Your objective → Your reply should be one number: how many lines of the records below contain the string "direction".
--- Dataset records ---
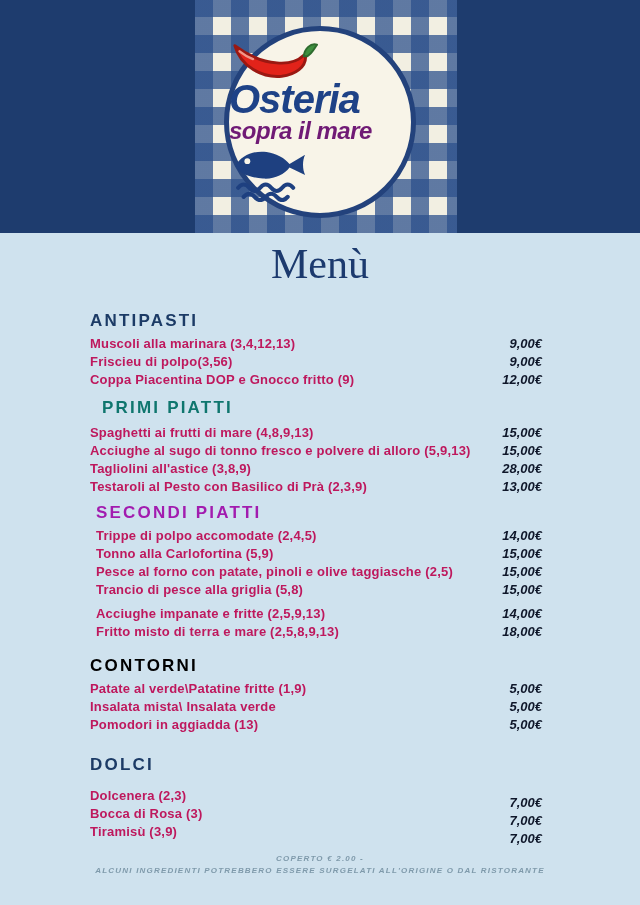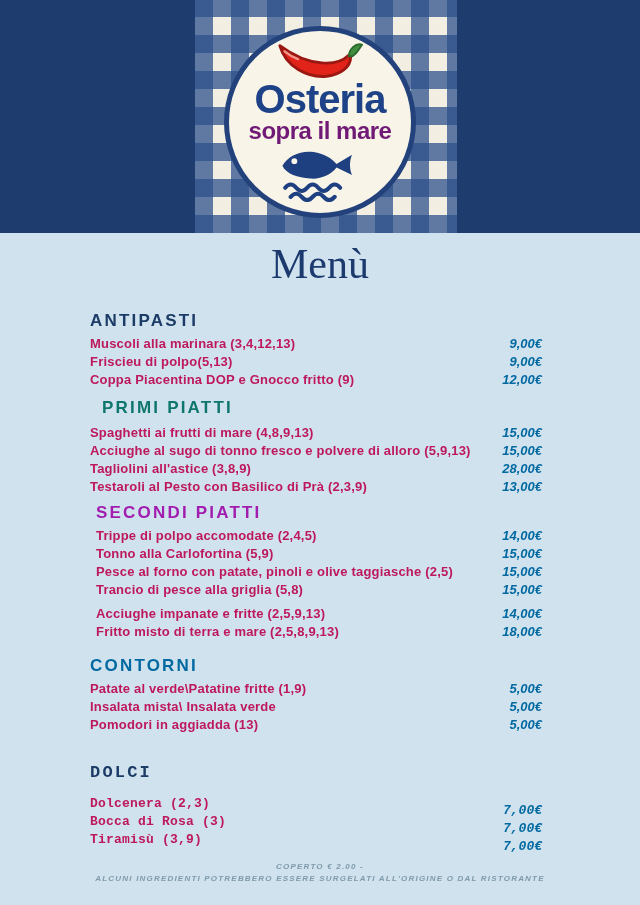--- a/index.html
+++ b/index.html
@@ -23,8 +23,9 @@
     width:192px;height:192px;border-radius:50%;
     background:#f8f4e8;border:5px solid #23427c;
     box-sizing:border-box;
-    display:flex;flex-direction:column;align-items:center;
+    display:flex;flex-direction:column;align-items:flex-start;
     padding-top:7px;
+    font-style:italic;
   }
   .chili{display:block;margin:0 0 -4px 0;}
   .logo-title{

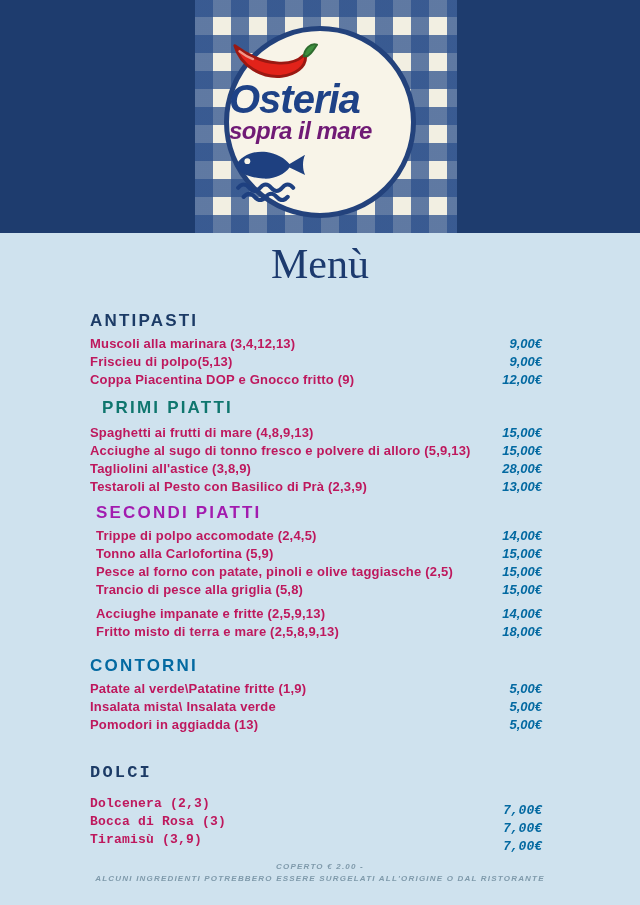--- a/index.html
+++ b/index.html
@@ -58,7 +58,7 @@
     white-space:nowrap;
   }
   .price{
-    font-size:13px;font-weight:700;font-style:italic;color:#0369a1;
+    font-size:13px;font-weight:700;font-style:italic;color:#0f172a;
     flex-shrink:0;margin-left:12px;text-align:center;
   }
   .section:nth-of-type(1){margin-top:22px;}

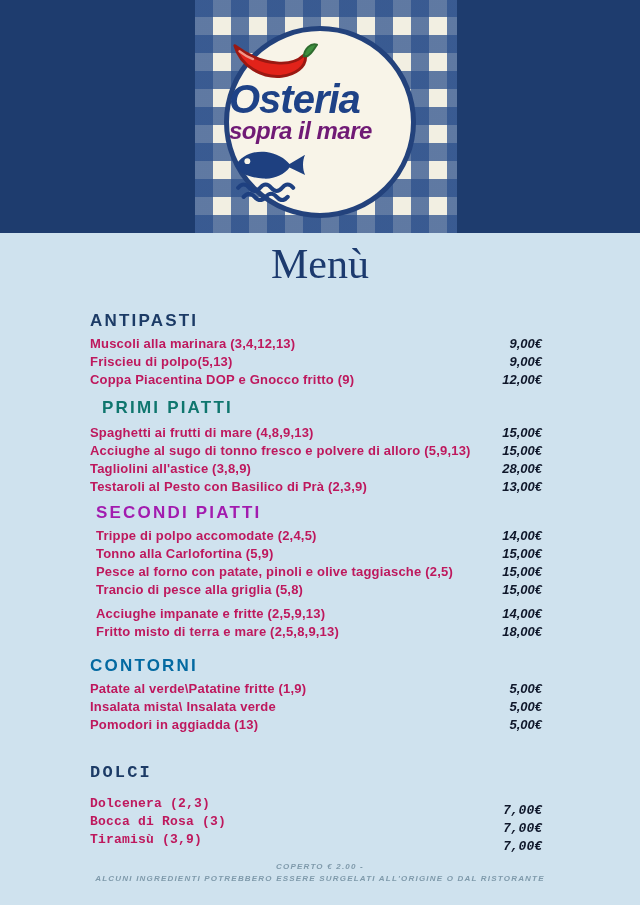--- a/index.html
+++ b/index.html
@@ -115,7 +115,7 @@
             <span class="price">9,00€</span>
           </div>
           <div class="row">
-            <span class="item-name">Friscieu di polpo(5,13)</span>
+            <span class="item-name">Friscieu di polpo(3,56)</span>
             <span class="price">9,00€</span>
           </div>
           <div class="row">

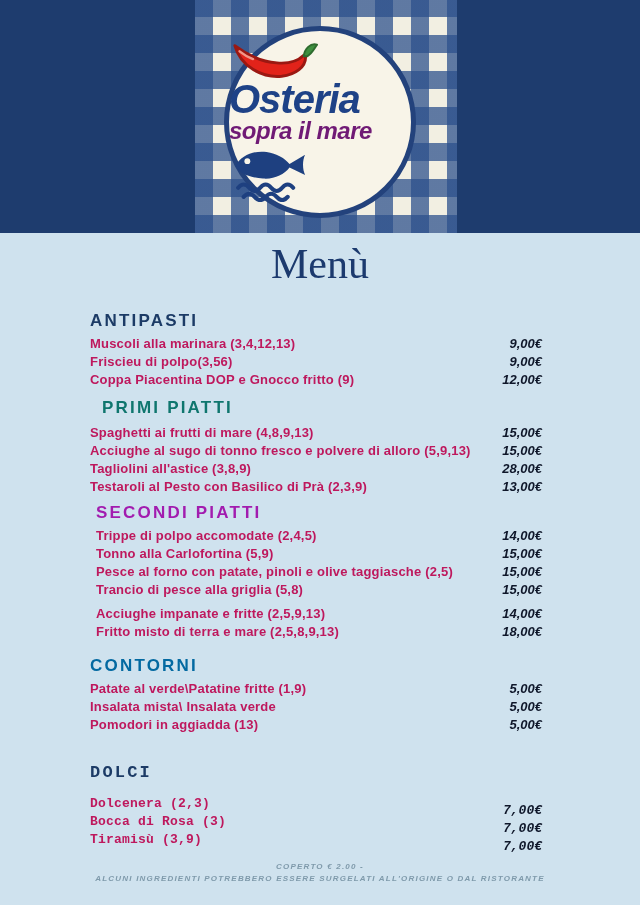--- a/index.html
+++ b/index.html
@@ -177,7 +177,7 @@
         </div>
       </section>
       <section class="section">
-        <h2 class="section-title" style="color: #0369a1;">CONTORNI</h2>
+        <h2 class="section-title" style="color: #000000;">CONTORNI</h2>
         <div class="group">
           <div class="row">
             <span class="item-name">Patate al verde\Patatine fritte (1,9)</span>

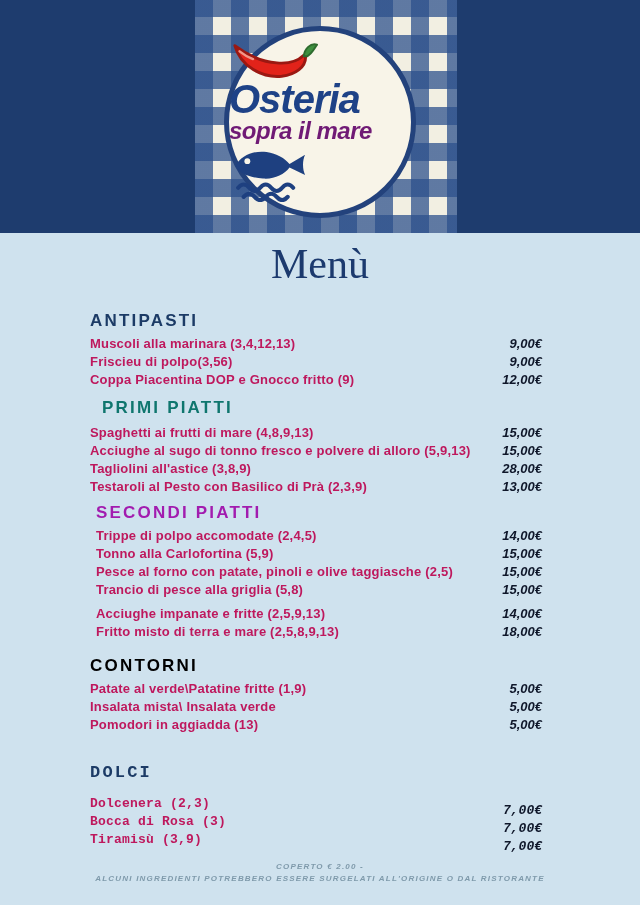--- a/index.html
+++ b/index.html
@@ -66,7 +66,7 @@
   .section:nth-of-type(2) .group{margin-top:6px;}
   .section:nth-of-type(3){margin-top:6px;margin-left:6px;}
   .section:nth-of-type(4){margin-top:14px;}
-  .section:nth-of-type(5){margin-top:28px;font-family:Liberation Mono, monospace;}
+  .section:nth-of-type(5){margin-top:20px;}
   .section:nth-of-type(5) .group{margin-top:12px;}
   .section:nth-of-type(5) .price{transform:translateY(7px);}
---
Exercise answer → 2